Speaking of fast food, trans fats still are used in many fast foods and you’ll also find them in just about all processed foods you can buy in the store. Think margarine and donuts. Remember how you’ve grown up with the belief that fats cause clogged arteries? This is partially true. And trans fats can do this, so sticking with olive oil, avocado oil, butter or coconut oil is probably a better idea.
We know it’s touted as a health food and recommended in a healthy diet. But, wheat bran is full of phytic acid and anti-nutrients that bind to minerals in the gut. Especially zinc is an important mood mineral and a deficiency can contribute to anxiety. This is true for other foods as well, such as beans and almonds. Soaking and sprouting them can decrease the amount of phytic acid in these foods. So, if you don’t mind going through the trouble of doing this, you’ll likely be better able to digest them and not lose those all important minerals.
We can’t even begin to tell you how awful canned soup is for your mood. They’re usually extremely high in sodium, the cans are lined with Bisphenol A (BPA) and both are linked to anxiety.
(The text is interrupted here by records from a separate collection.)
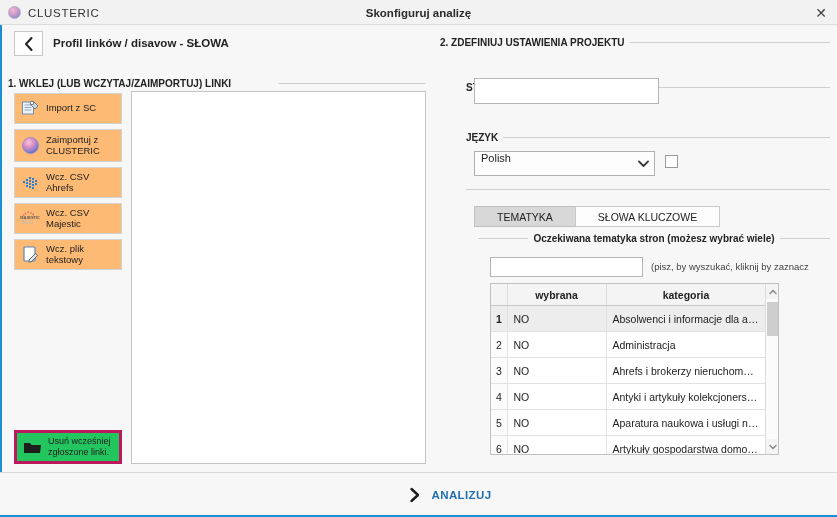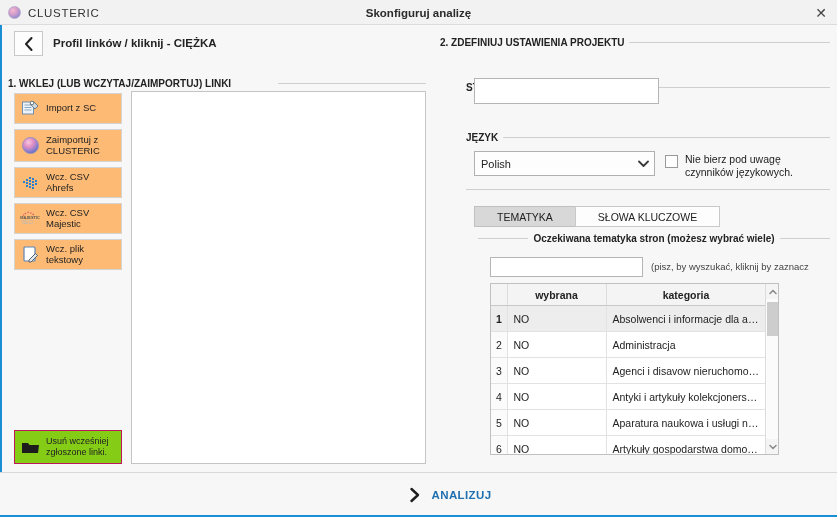--- a/index.html
+++ b/index.html
@@ -109,22 +109,22 @@
   .side-btn .ico {
     width: 20px; height: 20px; flex: 0 0 20px;
     display: flex; align-items: center; justify-content: center;
   }
   .side-btn .lbl { white-space: pre-line; }
   .side-btn.tall { height: 33px; }
 
   .delete-btn {
     position: absolute; left: 14px; top: 430px;
     width: 108px; height: 34px;
-    background: #84cc16;
-    border: 1px solid #be185d;
+    background: #22c55e;
+    border: 3px solid #be185d;
     display: flex; align-items: center; gap: 6px;
     padding: 0 4px 0 5px;
     box-sizing: border-box;
     cursor: pointer;
     font-size: 9px; color: #222; line-height: 1.2;
   }
   .delete-btn .lbl { white-space: pre-line; }
 
   .links-area {
     position: absolute; left: 131px; top: 91px;
@@ -154,21 +154,21 @@
     position: absolute; left: 474px; top: 110px;
     font-size: 9px; color: #555;
   }
 
   .jezyk-legend { left: 466px; top: 132px; width: 364px; }
   .lang-select {
     position: absolute; left: 474px; top: 151px;
     width: 181px; height: 25px;
     background: #fdfdfd; border: 1px solid #b0b0b0;
     box-sizing: border-box;
-    display: flex; align-items: center;
+    display: flex; 
     padding: 0 0 0 6px;
     font-size: 11px; color: #222;
     cursor: pointer;
   }
   .lang-select .caret {
     margin-left: auto; width: 22px; height: 100%;
     display: flex; align-items: center; justify-content: center;
   }
   .lang-check {
     position: absolute; left: 665px; top: 153px;
@@ -316,21 +316,21 @@
     <div class="close-btn">✕</div>
   </div>
 
   <div class="left-accent"></div>
 
   <div class="back-btn">
     <svg width="9" height="14" viewBox="0 0 9 14">
       <path d="M7.5 1 L2 7 L7.5 13" stroke="#222" stroke-width="2" fill="none" stroke-linecap="round" stroke-linejoin="round"></path>
     </svg>
   </div>
-  <div class="page-title">Profil linków / kliknij - CIĘŻKA</div>
+  <div class="page-title">Profil linków / disavow - SŁOWA</div>
 
   <div class="grp-legend sec1-legend">
     <span>1. WKLEJ (LUB WCZYTAJ/ZAIMPORTUJ) LINKI</span>
     <span class="rule"></span>
   </div>
 
   <div class="side-btns">
 
     <div class="side-btn">
       <span class="ico">
@@ -447,22 +447,20 @@
   <div class="lang-select">
     <span>Polish</span>
     <span class="caret">
       <svg width="11" height="8" viewBox="0 0 11 8">
         <path d="M1 1.5 L5.5 6 L10 1.5" stroke="#3b3b3b" stroke-width="1.8" fill="none" stroke-linecap="round" stroke-linejoin="round"></path>
       </svg>
     </span>
   </div>
   <div class="lang-check">
     <span class="box"></span>
-    <span class="txt">Nie bierz pod uwagę
-czynników językowych.</span>
   </div>
 
   <div class="grp-legend dodatkowe-legend">
     <span class="rule"></span>
   </div>
 
   <div class="tabs">
     <div class="tab active">
       <span>TEMATYKA</span>
     </div>
@@ -501,21 +499,21 @@
           <td>Absolwenci i informacje dla absol...</td>
         </tr>
         <tr>
           <td class="rownum">2</td>
           <td>NO</td>
           <td>Administracja</td>
         </tr>
         <tr>
           <td class="rownum">3</td>
           <td>NO</td>
-          <td>Agenci i disavow nieruchomości</td>
+          <td>Ahrefs i brokerzy nieruchomości</td>
         </tr>
         <tr>
           <td class="rownum">4</td>
           <td>NO</td>
           <td>Antyki i artykuły kolekcjonerskie</td>
         </tr>
         <tr>
           <td class="rownum">5</td>
           <td>NO</td>
           <td>Aparatura naukowa i usługi nauko...</td>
BPA, in particular, can mess with those mood-stabilizing neurotransmitters. Yes, they are convenient, but if you do a little food prep, you can cook a whole batch of soup on the weekend and freeze or refrigerate it in portion sizes for your convenience. You’ll know exactly what’s in it and avoid all the nasty ingredients and chemicals.
Healthy food, healthy gut, healthy brain
It’s abundantly clear that the foods above can contribute to anxiety. On the other hand, diets consisting of whole foods that are properly prepared will contribute to gut health, brain health and therefore lead to a healthier you. There is evidence that people following a Mediterranean or Paleo diet enjoy better health and a decreased risk for anxiety and depression. In some cases, a gut healing protocol may be in order. An alternative healthcare practitioner or holistic nutritionist may be able to help you achieve these goals.